• ASSIGNED TASK:
Pictures stay out. Extract the lines below from the first one through the line with "Genové Pilopeptan Woman", both included.

START SOURCE MATERIAL

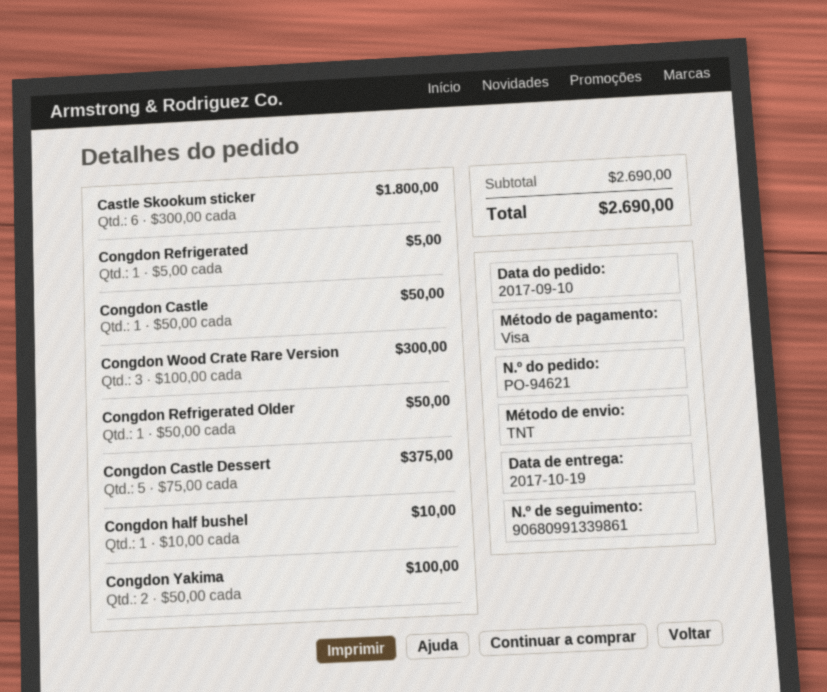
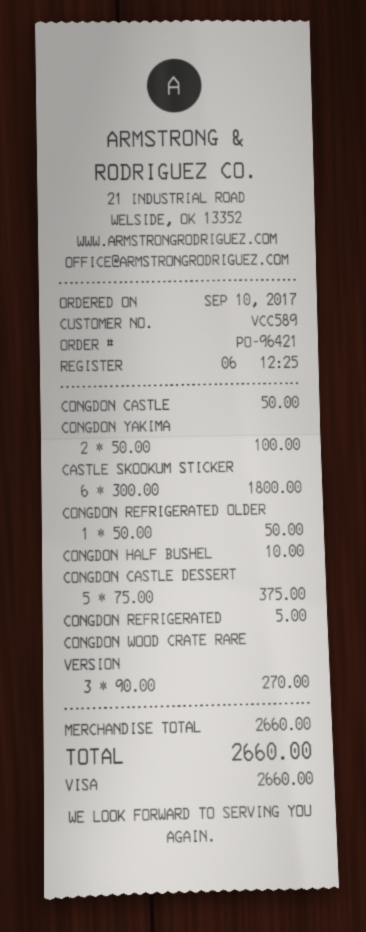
order number: PO-94621 -> PO-96421
Congdon Wood Crate Rare Version: 3 x 100.00 = 300.00 -> 3 x 90.00 = 270.00
subtotal: 2690.00 -> 2660.00
total: 2690.00 -> 2660.00

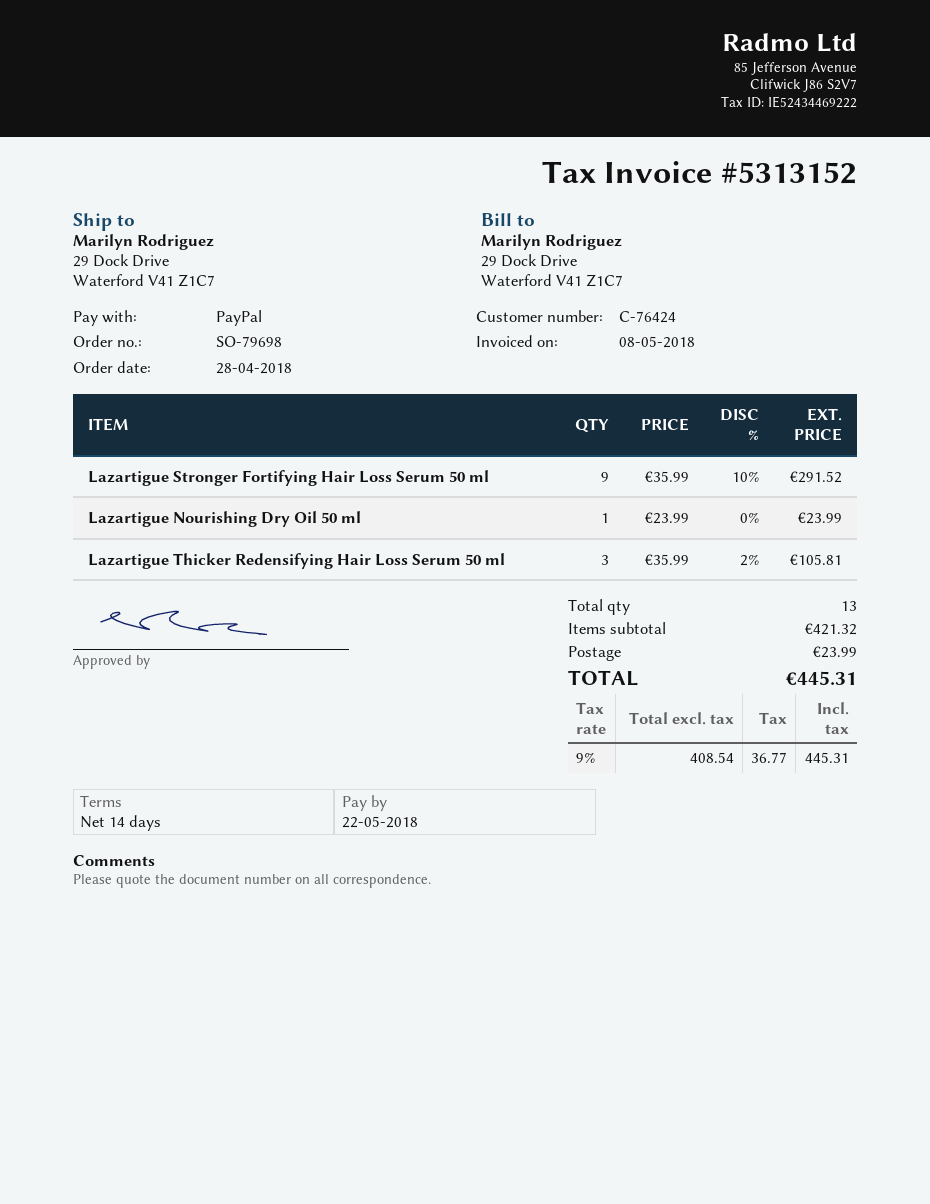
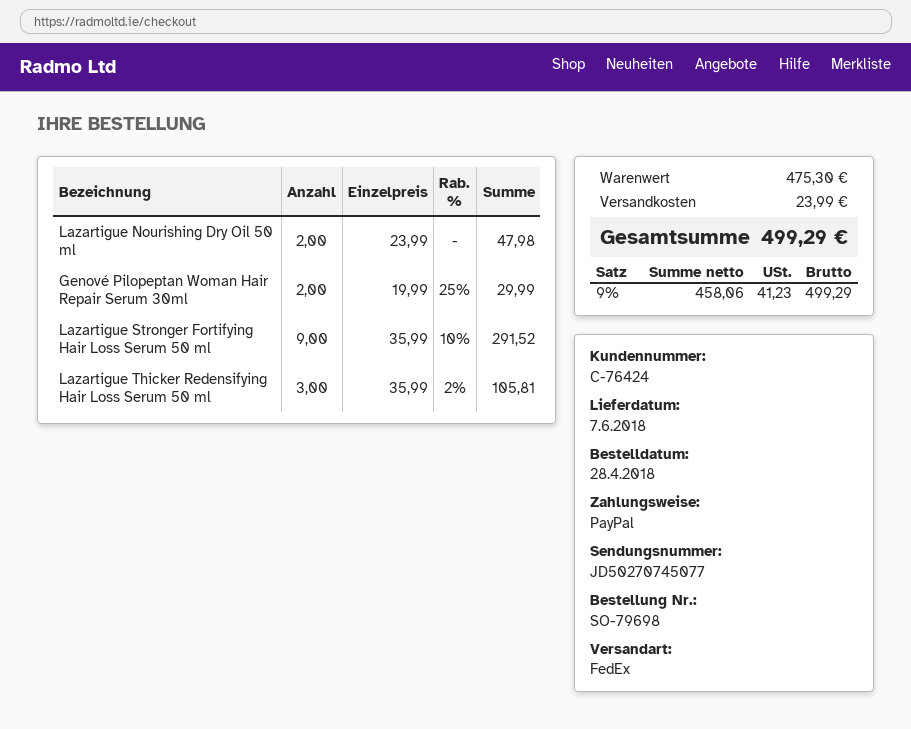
Lazartigue Nourishing Dry Oil 50 ml: 1 x 23.99 = 23.99 -> 2 x 23.99 = 47.98
Genové Pilopeptan Woman Hair Repair Serum 30ml: none -> 2 x 19.99 - 25% = 29.99
subtotal: 421.32 -> 475.30
net: 408.54 -> 458.06
tax: 9% = 36.77 -> 9% = 41.23
total: 445.31 -> 499.29

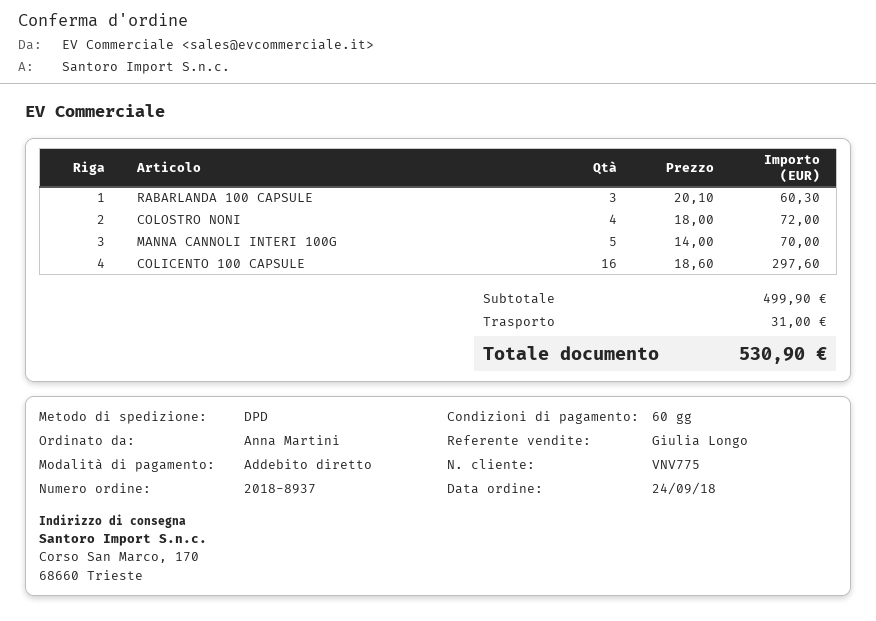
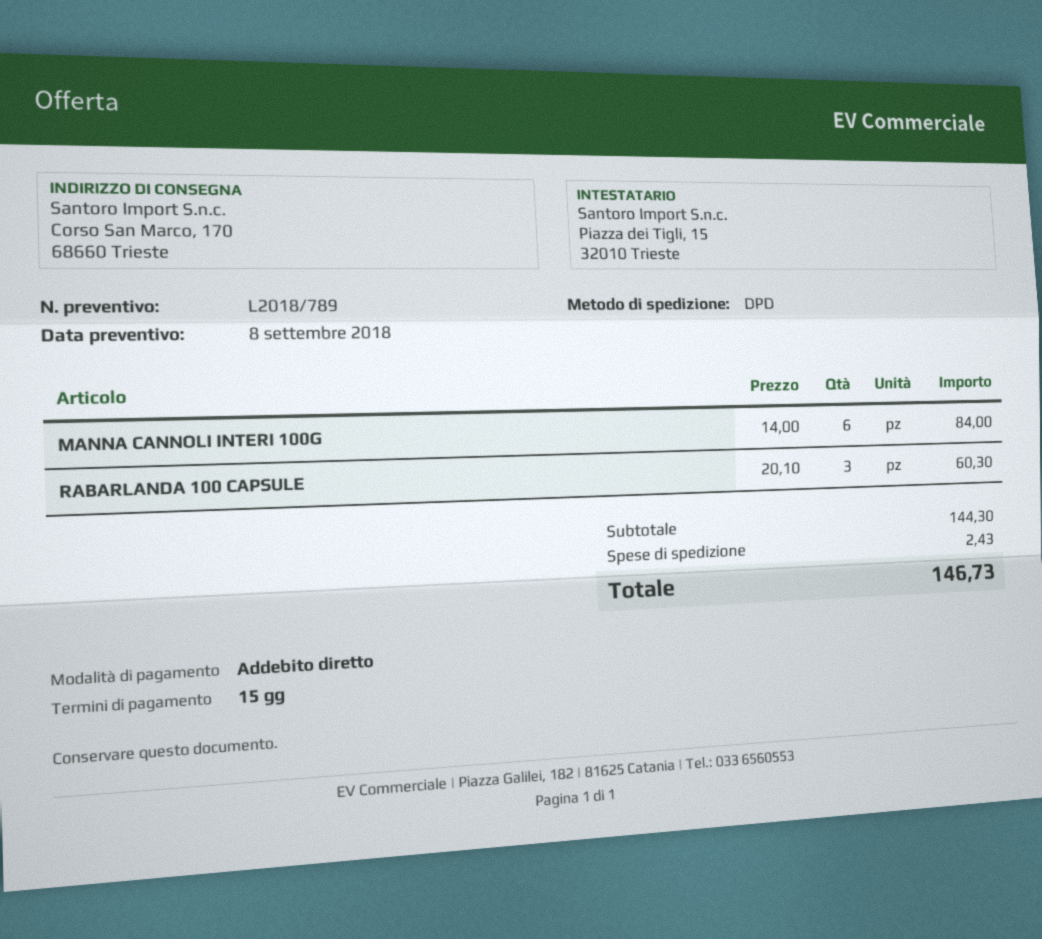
payment terms: 60 days -> 15 days
COLOSTRO NONI: 4 x 18.00 = 72.00 -> none
MANNA CANNOLI INTERI 100G: 5 x 14.00 = 70.00 -> 6 x 14.00 = 84.00
COLICENTO 100 CAPSULE: 16 x 18.60 = 297.60 -> none
subtotal: 499.90 -> 144.30
shipping: 31.00 -> 2.43
total: 530.90 -> 146.73

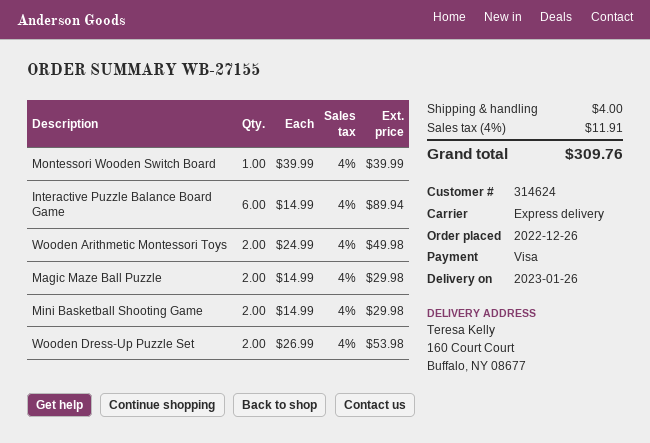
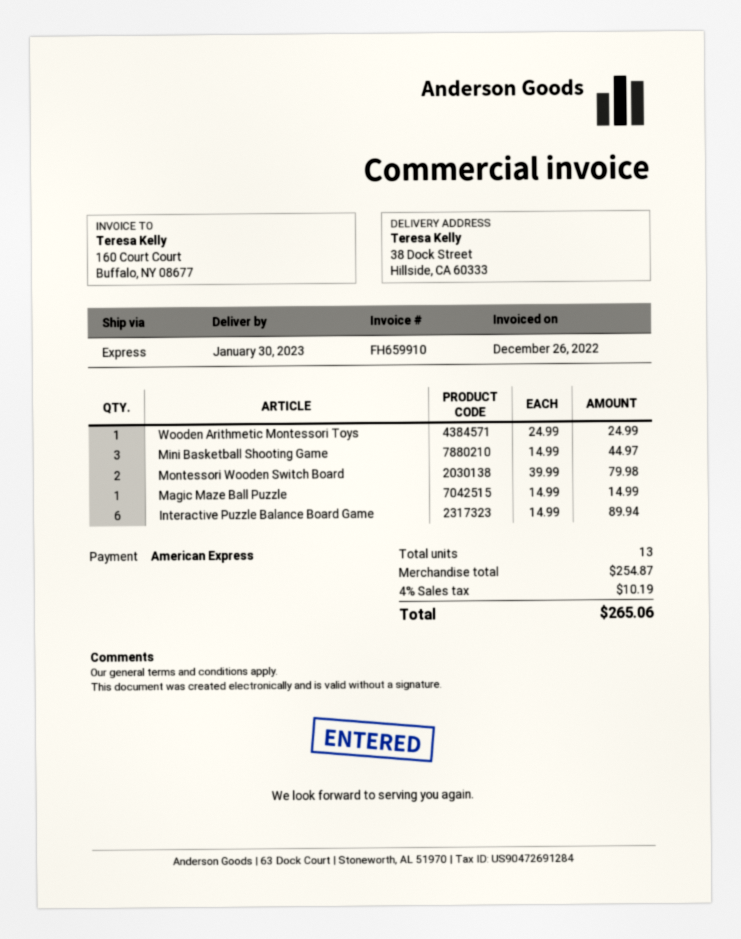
delivery date: 2023-01-26 -> 2023-01-30
payment method: Visa -> American Express
ship to: 160 Court Court, Buffalo, NY 08677 -> 38 Dock Street, Hillside, CA 60333
Montessori Wooden Switch Board: 1 x 39.99 = 39.99 -> 2 x 39.99 = 79.98
Wooden Arithmetic Montessori Toys: 2 x 24.99 = 49.98 -> 1 x 24.99 = 24.99
Magic Maze Ball Puzzle: 2 x 14.99 = 29.98 -> 1 x 14.99 = 14.99
Mini Basketball Shooting Game: 2 x 14.99 = 29.98 -> 3 x 14.99 = 44.97
Wooden Dress-Up Puzzle Set: 2 x 26.99 = 53.98 -> none
shipping: 4.00 -> none
tax: 4% = 11.91 -> 4% = 10.19
total: 309.76 -> 265.06

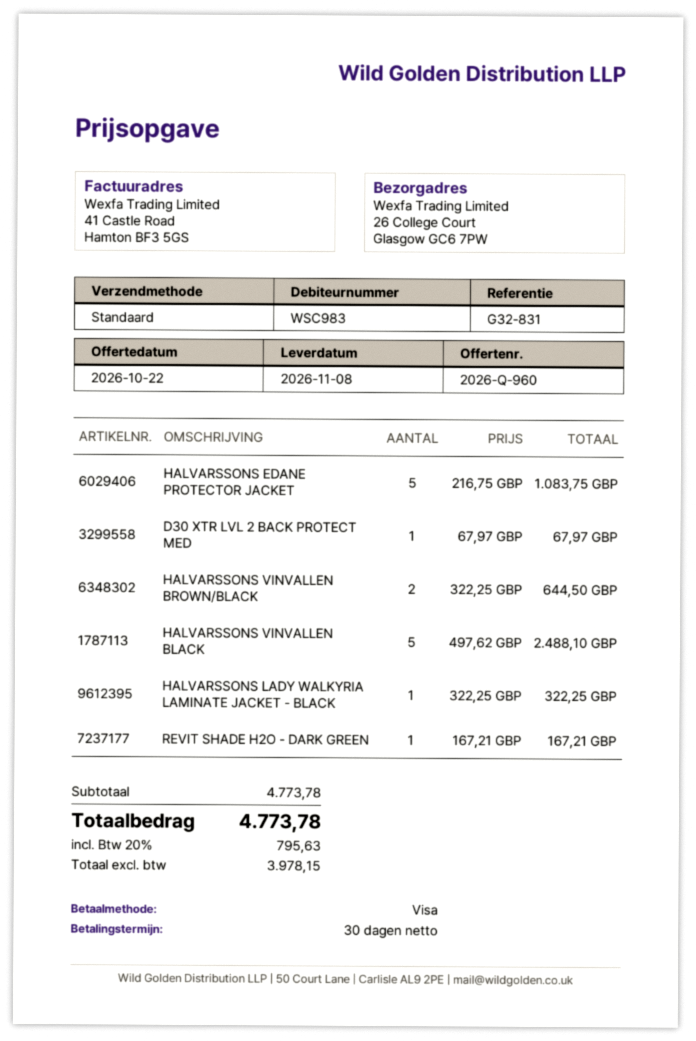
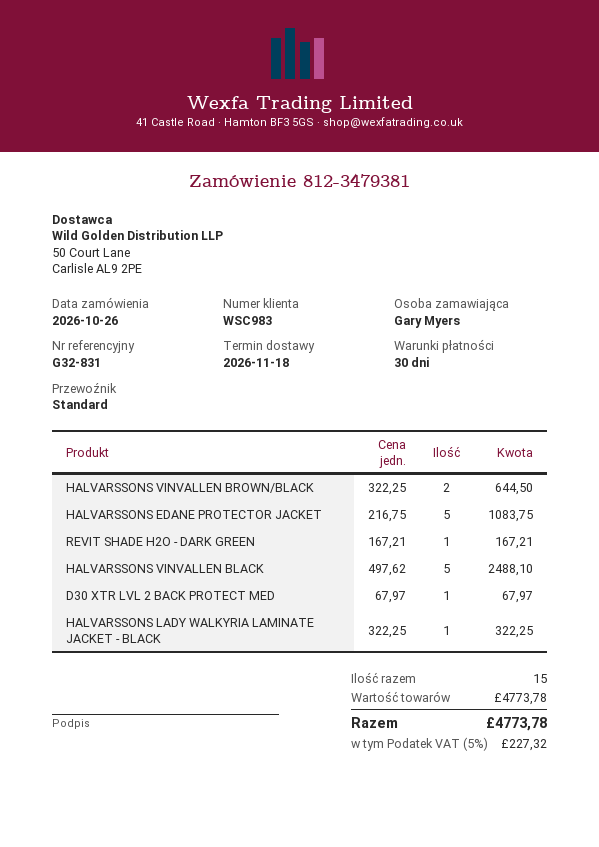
delivery date: 2026-11-08 -> 2026-11-18
tax: 20% = 795.63 -> 5% = 227.32

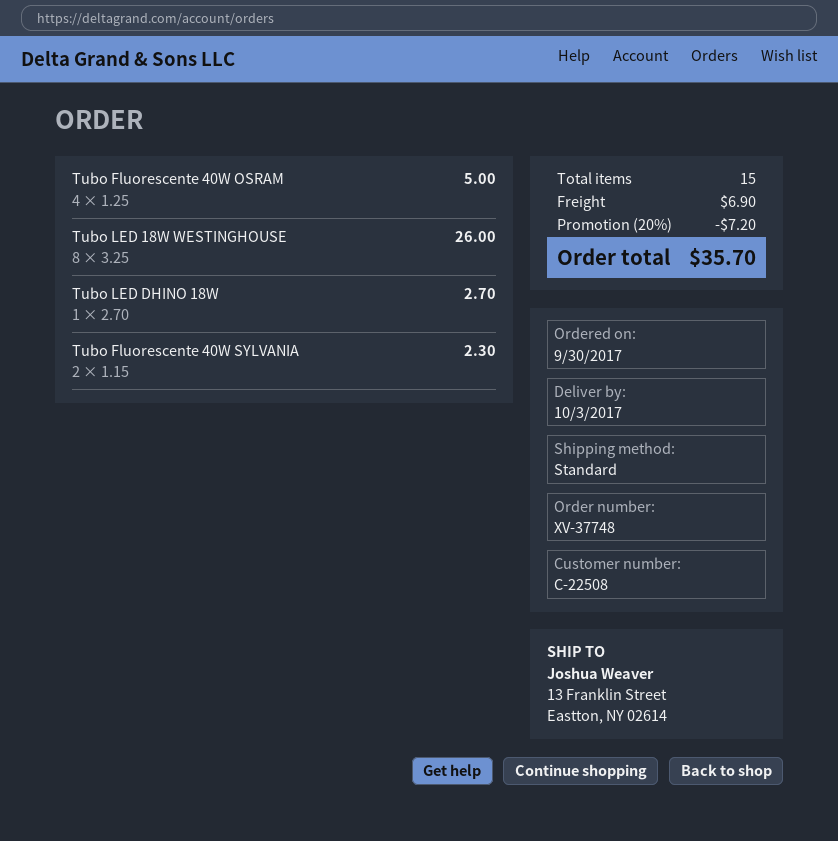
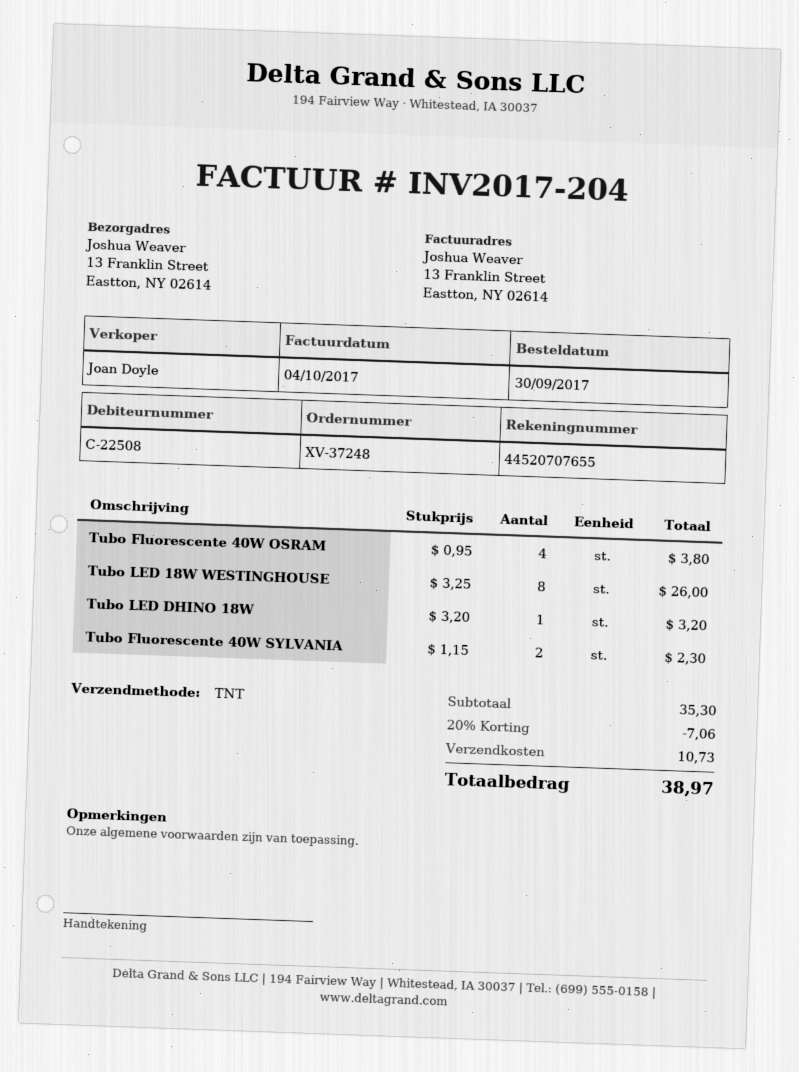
order number: XV-37748 -> XV-37248
shipping method: standard -> TNT
Tubo Fluorescente 40W OSRAM: 4 x 1.25 = 5.00 -> 4 x 0.95 = 3.80
Tubo LED DHINO 18W: 1 x 2.70 = 2.70 -> 1 x 3.20 = 3.20
discount: 20% = 7.20 -> 20% = 7.06
shipping: 6.90 -> 10.73
total: 35.70 -> 38.97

END SOURCE MATERIAL

• RESULT OF THE TASK:
order number: PO-94621 -> PO-96421
Congdon Wood Crate Rare Version: 3 x 100.00 = 300.00 -> 3 x 90.00 = 270.00
subtotal: 2690.00 -> 2660.00
total: 2690.00 -> 2660.00

Lazartigue Nourishing Dry Oil 50 ml: 1 x 23.99 = 23.99 -> 2 x 23.99 = 47.98
Genové Pilopeptan Woman Hair Repair Serum 30ml: none -> 2 x 19.99 - 25% = 29.99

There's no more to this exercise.